General Motors Cancels Health Care for Strikers
On June 26, 1998, General Motors said that it had halted company-paid medical coverage for the workers on strike at two plants in Flint, MI, and that it was considering doing the same thing to other members of the United Auto Workers who were laid off as a result of the walkouts in Flint. According to GM spokesman Gerry Holmes, "The contract says General Motors will fund health care only through the end of the month in which they last work. We're not required to continue that coverage."
The strikes by approximately 9,200 workers in Flint had, as of June 26, resulted in the layoff of 162,000 other GM workers at 26 assembly plants and about 100 parts plants across in Canada, the United States, and Mexico. GM has 319,000 hourly workers in North America. Health benefits cost the company about $4.8 billion per year for these workers plus the executives and engineers.

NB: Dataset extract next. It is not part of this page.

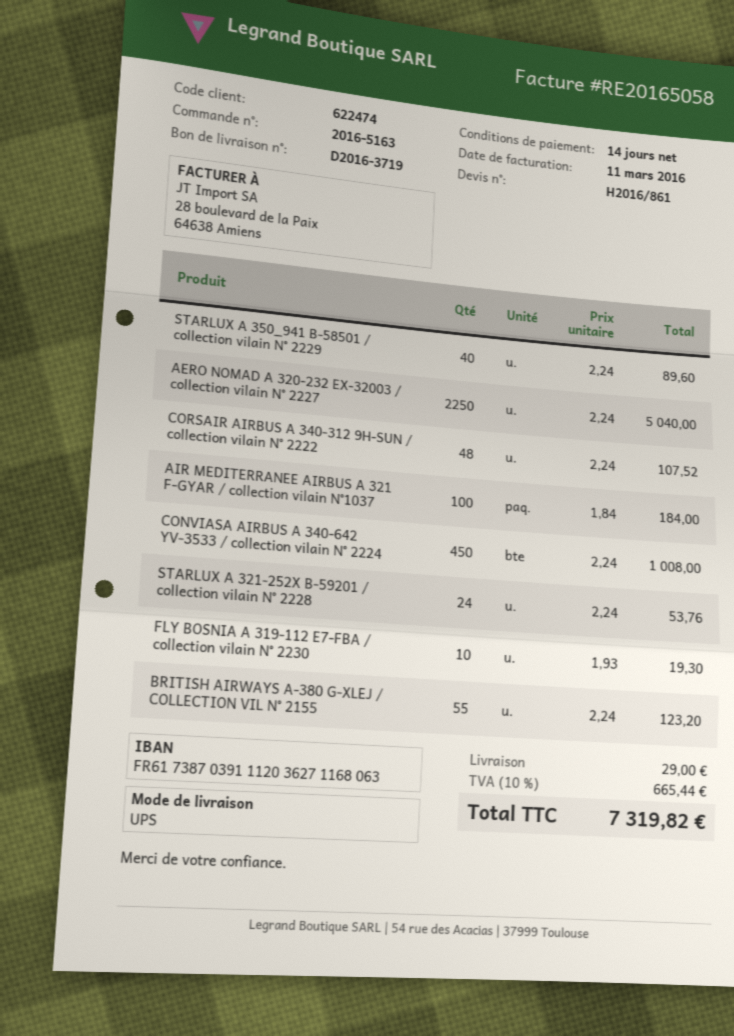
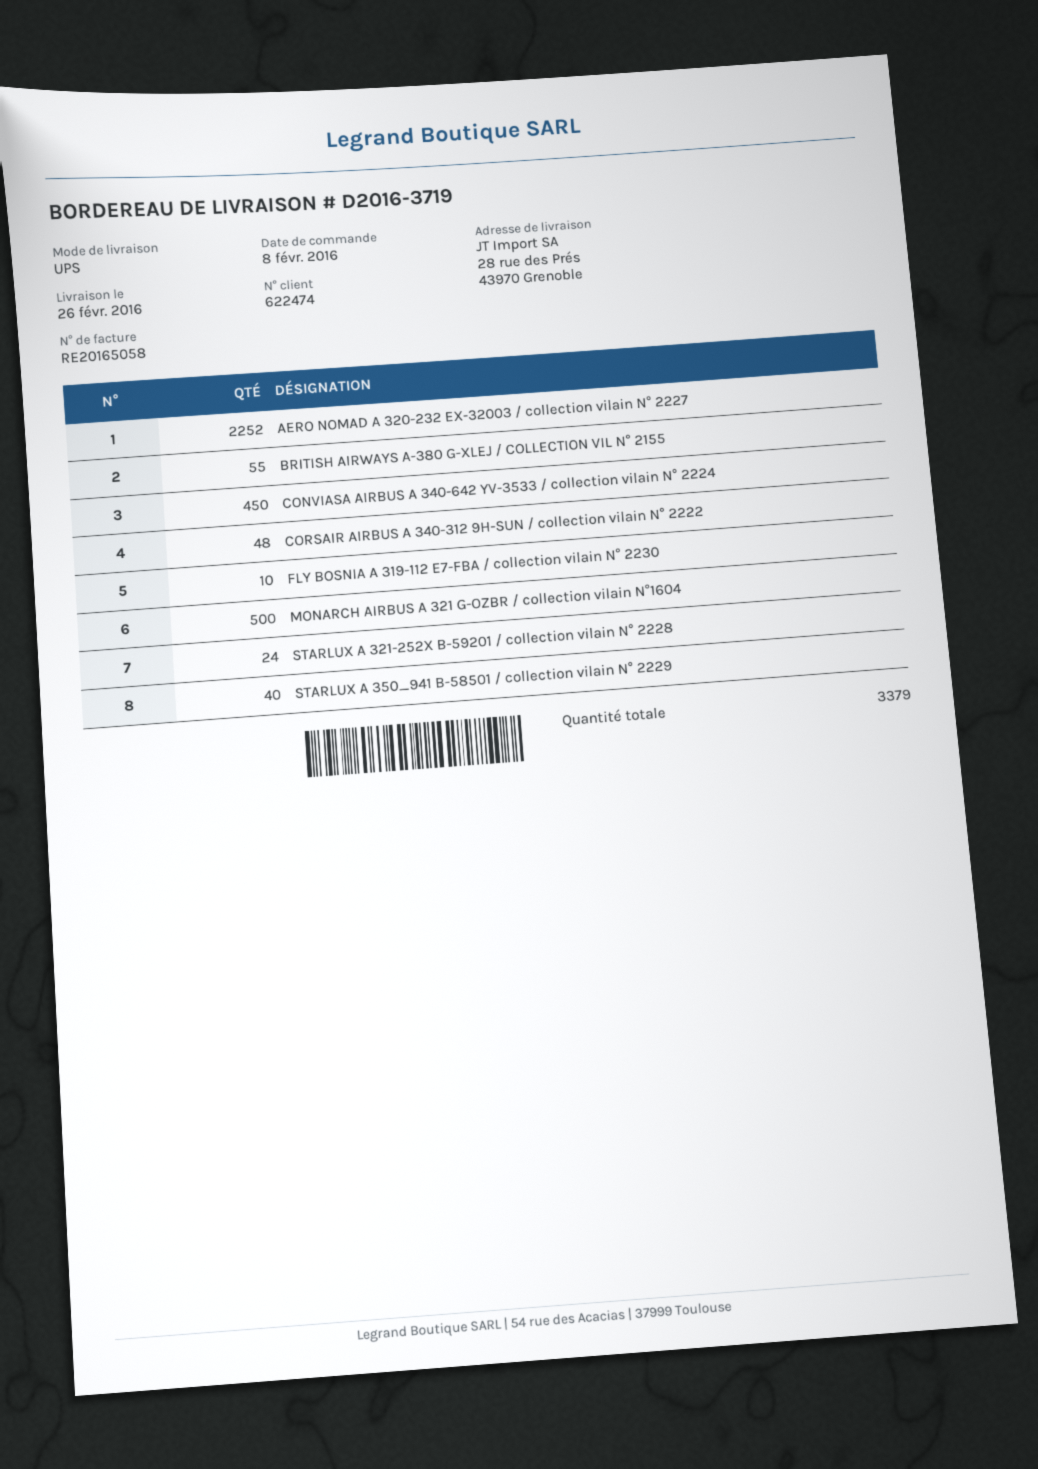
AERO NOMAD A 320-232 EX-32003 / collection vilain N° 2227: 2250 -> 2252
AIR MEDITERRANEE AIRBUS A 321 F-GYAR / collection vilain N°1037: 100 -> none
MONARCH AIRBUS A 321 G-OZBR / collection vilain N°1604: none -> 500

In the event, General Motors decided to continue health care coverage for all but the 9,200 workers in Flint. The strike was called over a range of health and safety issues, a number of unresolved grievances, and the failure of General Motors to invest the millions of dollars (which could increase the productivity of the plant) in the Flint Metal Center, as the company had previously promised to the UAW it would.
MichUHCAN comment - If the United States had a single-payer health care system, no employer would have this kind of power over its employees. Nobody, unionized or salaried, would risk losing health care coverage for herself or her family because of a dispute with an employer. No employer would have to compete with other employers who offer better coverage, or none at all, for employees.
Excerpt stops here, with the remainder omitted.